Nella mia testa risuonano le parole che hai usato per descrivere le rivolte: Non è stata rabbia cieca. È stata una rabbia lucida, figlia dell’abbandono e dell’ingiustizia, che ha rotto il silenzio dove nessuno voleva ascoltare.
Lilian Thuram nel suo libro parla di dialogo interrotto, tu parli di un silenzio rotto, dialogo-silenzio-ascolto, un dialogo inesistente, un silenzio assordante e un ascolto che fatica sempre ad arrivare o quando arriva è parziale, è rivolto alla ricerca di una sola verità che la maggioranza è disposta ad ascoltare, quella che rassicura le coscienze di chi non è pronto ad assumersi la responsabilità di un sistema che crolla su se stesso. Il razzismo è così brutale e pervasivo da toglierti il privilegio di arrabbiarti e basta, anche nella rabbia c’è lucidità, non c’è spazio per chi non gode nemmeno del privilegio di poter sbagliare, di poter essere umano.

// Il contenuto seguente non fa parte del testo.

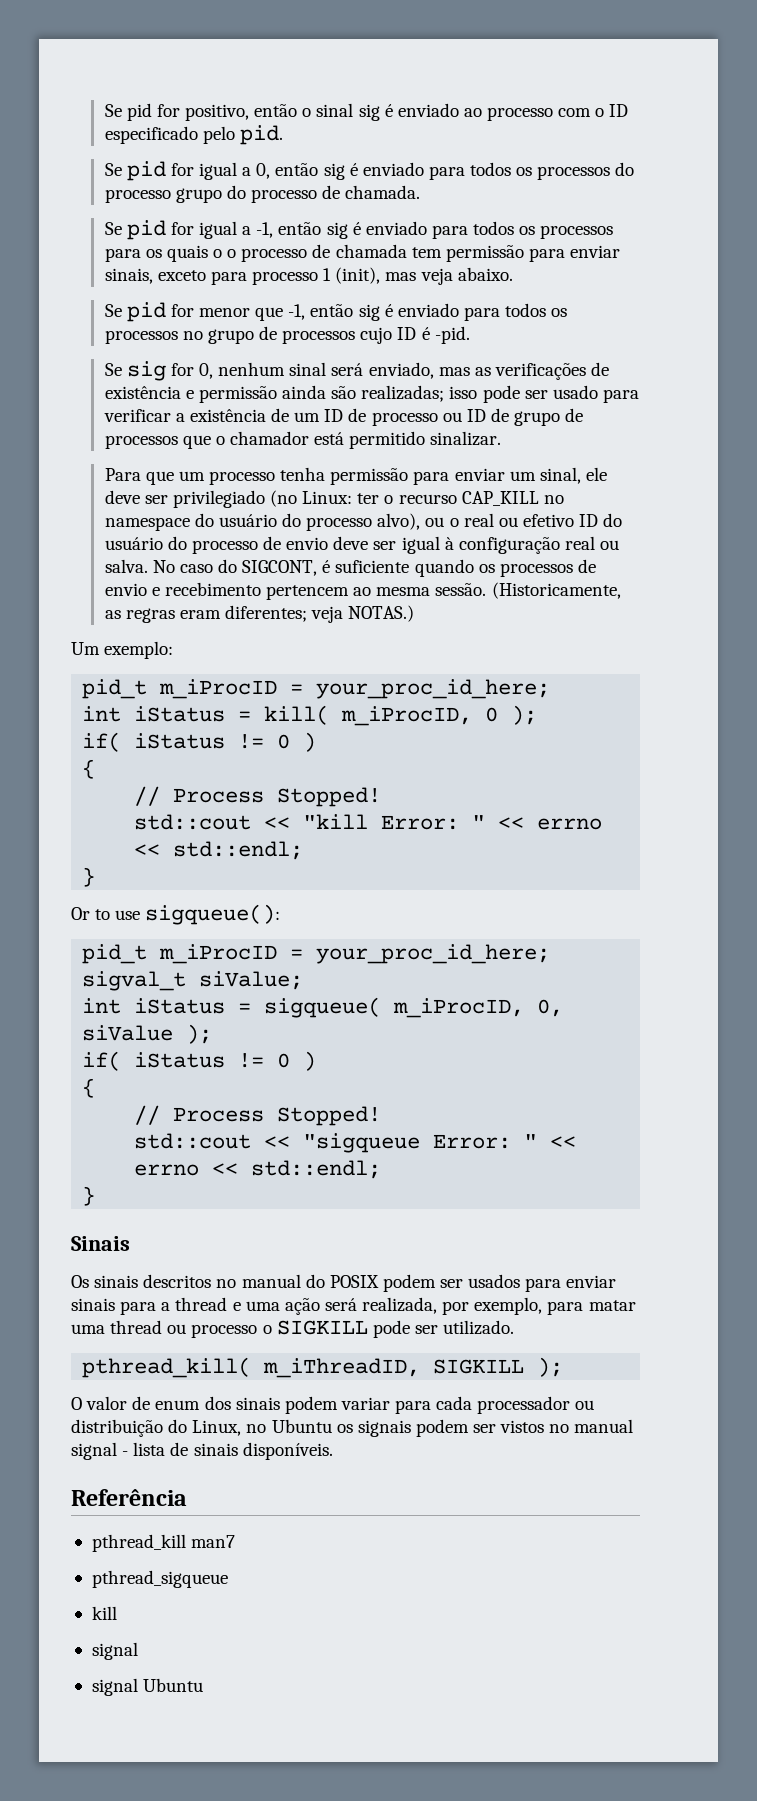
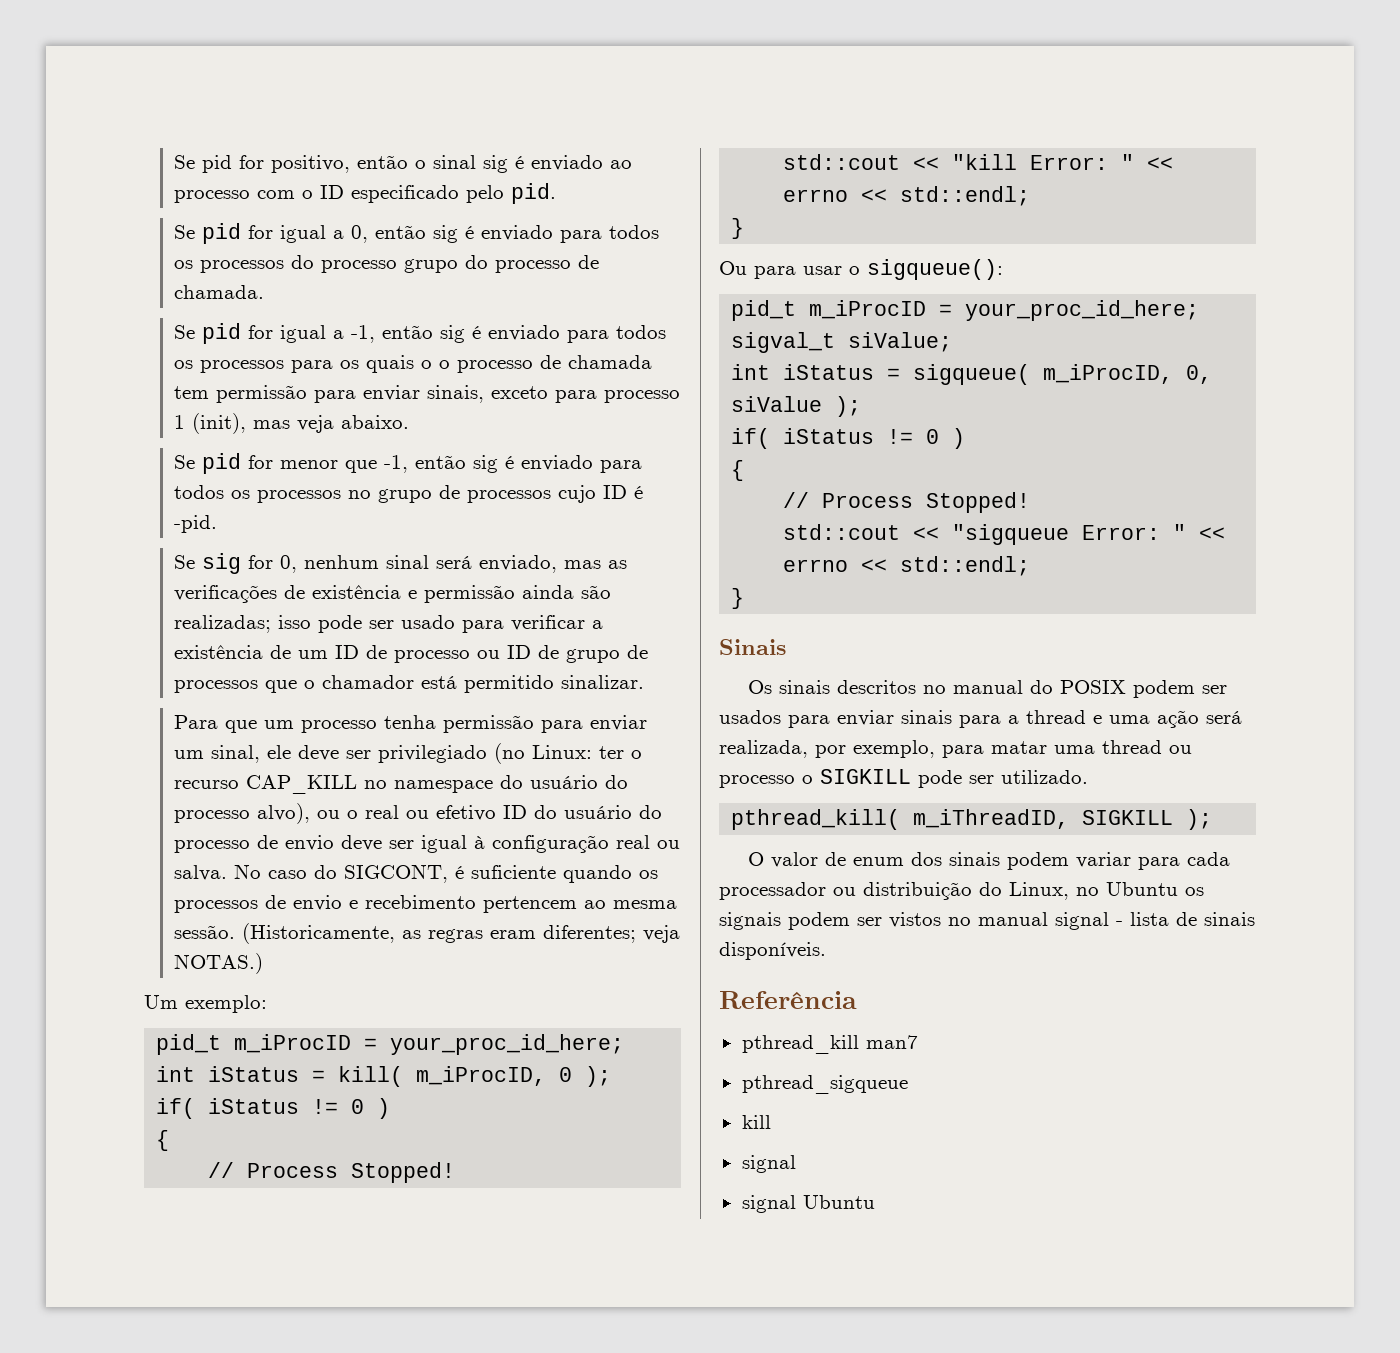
- Or to use sigqueue():
+ Ou para usar o sigqueue():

Questa lettera è arrivata dritta al cuore e concordo con lasciare questo spazio al ricordo, alla memoria e alla dignità del dolore, perché a volte dicendo poco possiamo dire tutto.
Questa tua ultima frase: A chi ha il coraggio di chiedere giustizia mentre sta ancora imparando a respirare nel dolore.

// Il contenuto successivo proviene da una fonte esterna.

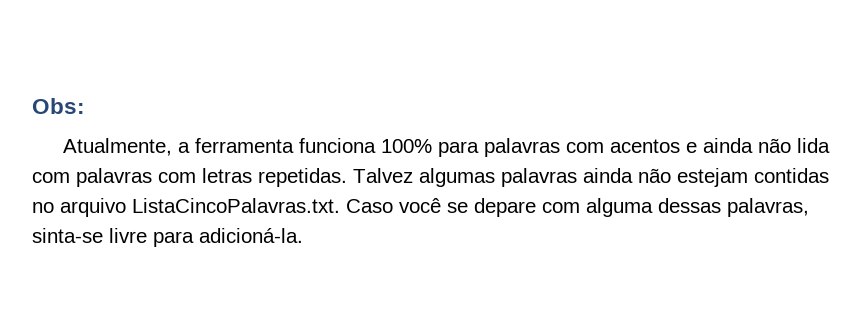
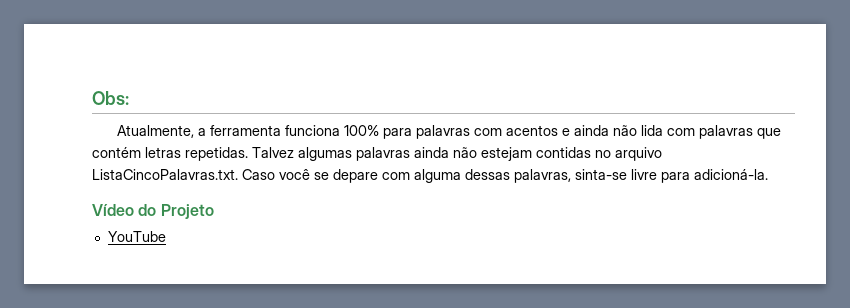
- Atualmente, a ferramenta funciona 100% para palavras com acentos e ainda não lida com palavras com letras repetidas.
+ Atualmente, a ferramenta funciona 100% para palavras com acentos e ainda não lida com palavras que contém letras repetidas.
+ Vídeo do Projeto
+ YouTube

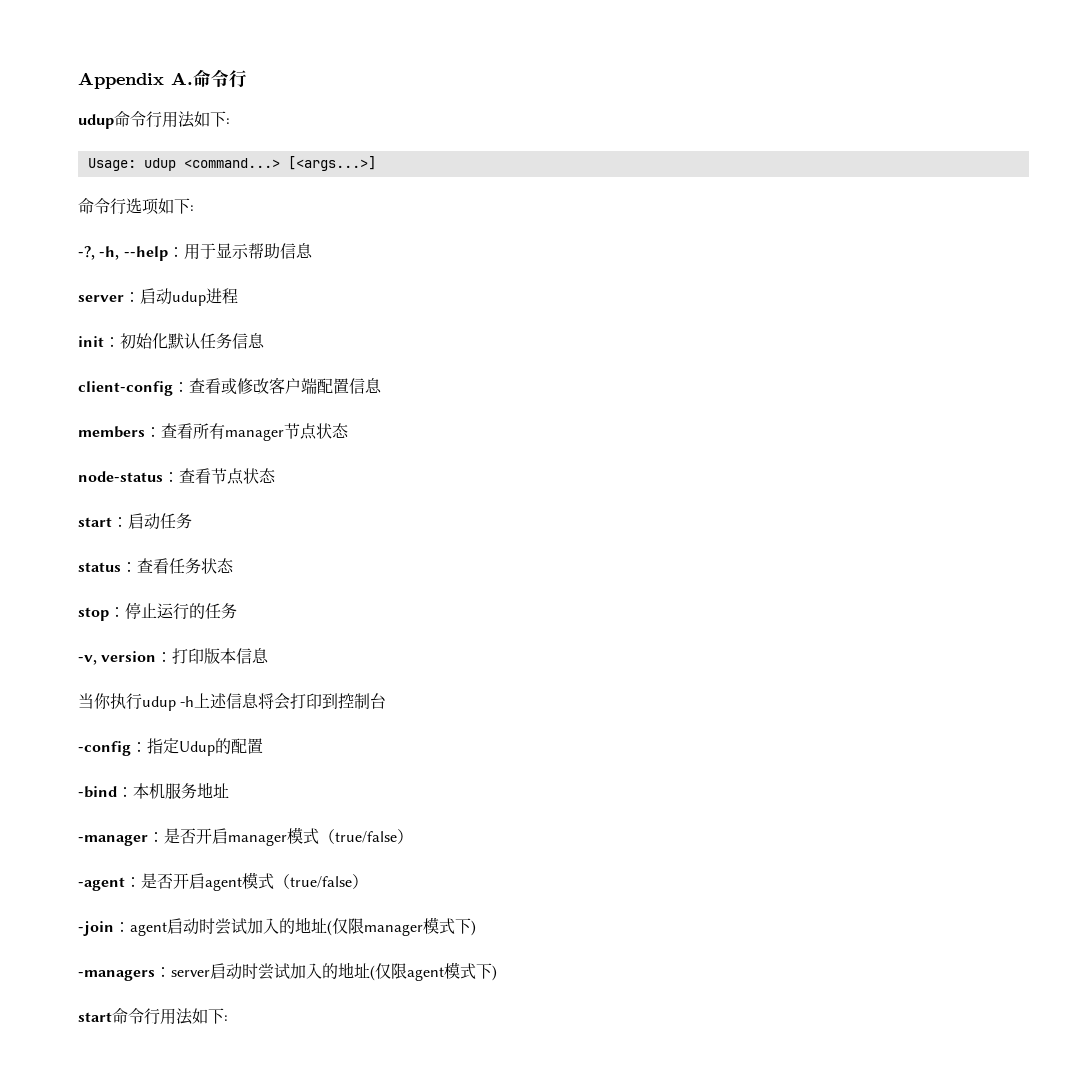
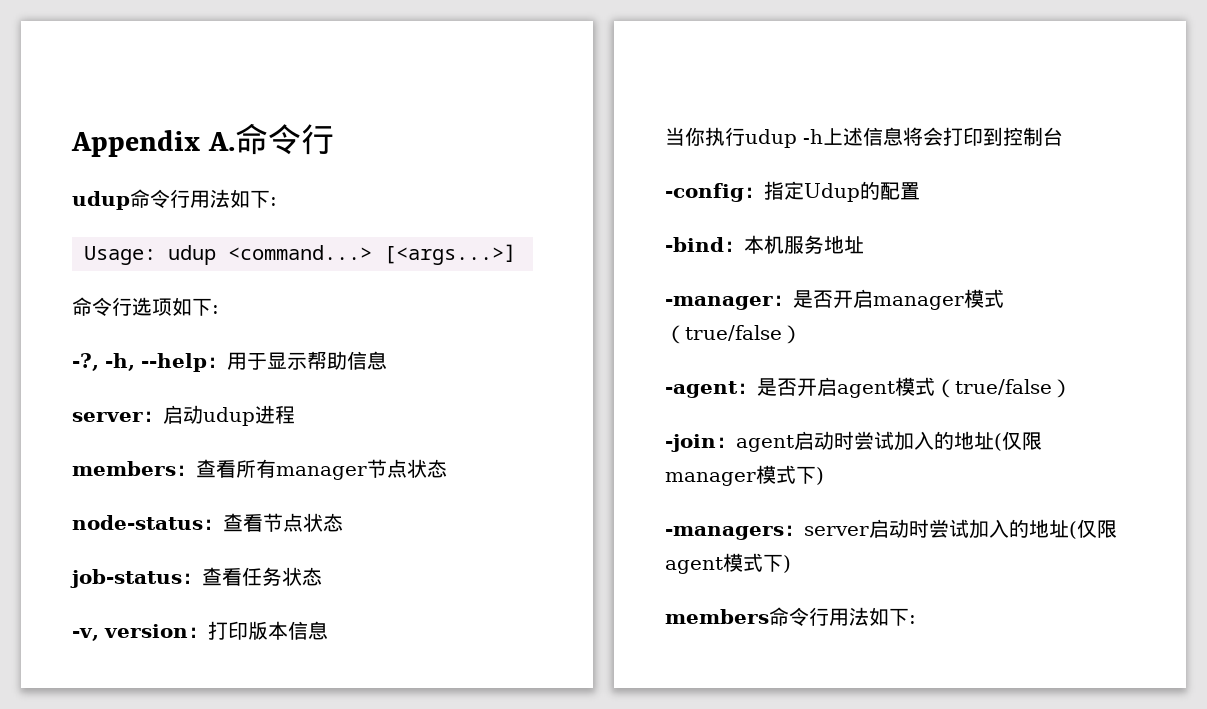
- init：初始化默认任务信息
- client-config：查看或修改客户端配置信息
- start：启动任务
- status：查看任务状态
+ job-status：查看任务状态
- stop：停止运行的任务
- start命令行用法如下:
+ members命令行用法如下:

Respirare nel dolore. Andare avanti, quando il corpo e la mente non trovano unione. Vorrei condividere con te una frase di una poesia che ho scritto in un momento di sconforto, ad oggi non ricordo il fatto scatenante, perché in questi anni sembra di vivere in un circolo vizioso in cui la violenza è sempre la stessa, si maschera, si commuffa, ma resta.
Quanto costa la propaganda?
Quanto costa la propaganda? Milioni di euro, versati dai cittadini italiani, gli stessi che i loro leader dichiarano di voler difendere. Quei milioni alimentano narrazioni che annebbiano la verità, travolgono il senso critico, trasformano la paura in consenso.
E quanto costano le false promesse?
Costano vite. L'esistenza di esseri umani ridotti a strumenti di spettacolo, esposti senza pudore al giudizio delle masse,
sacrificati sull'altare di un'invasione che non esiste, ma che deve essere alimentata per giustificare le politiche di rifiuto e esclusione
Quanto costa la disinformazione? Il prezzo è un Paese che si sgretola, che si rinchiude in se stesso, prigioniero delle sue paure. Un Paese che, invece di andare avanti, continua a ripetere gli errori del passato, incapace di costruire un futuro.
E l'umanità, quanto costa?
Paradossalmente, molto meno della disumanità che ci circonda. Ma la differenza è che l'umanità richiede coraggio, mentre la disumanità si nutre della nostra indifferenza.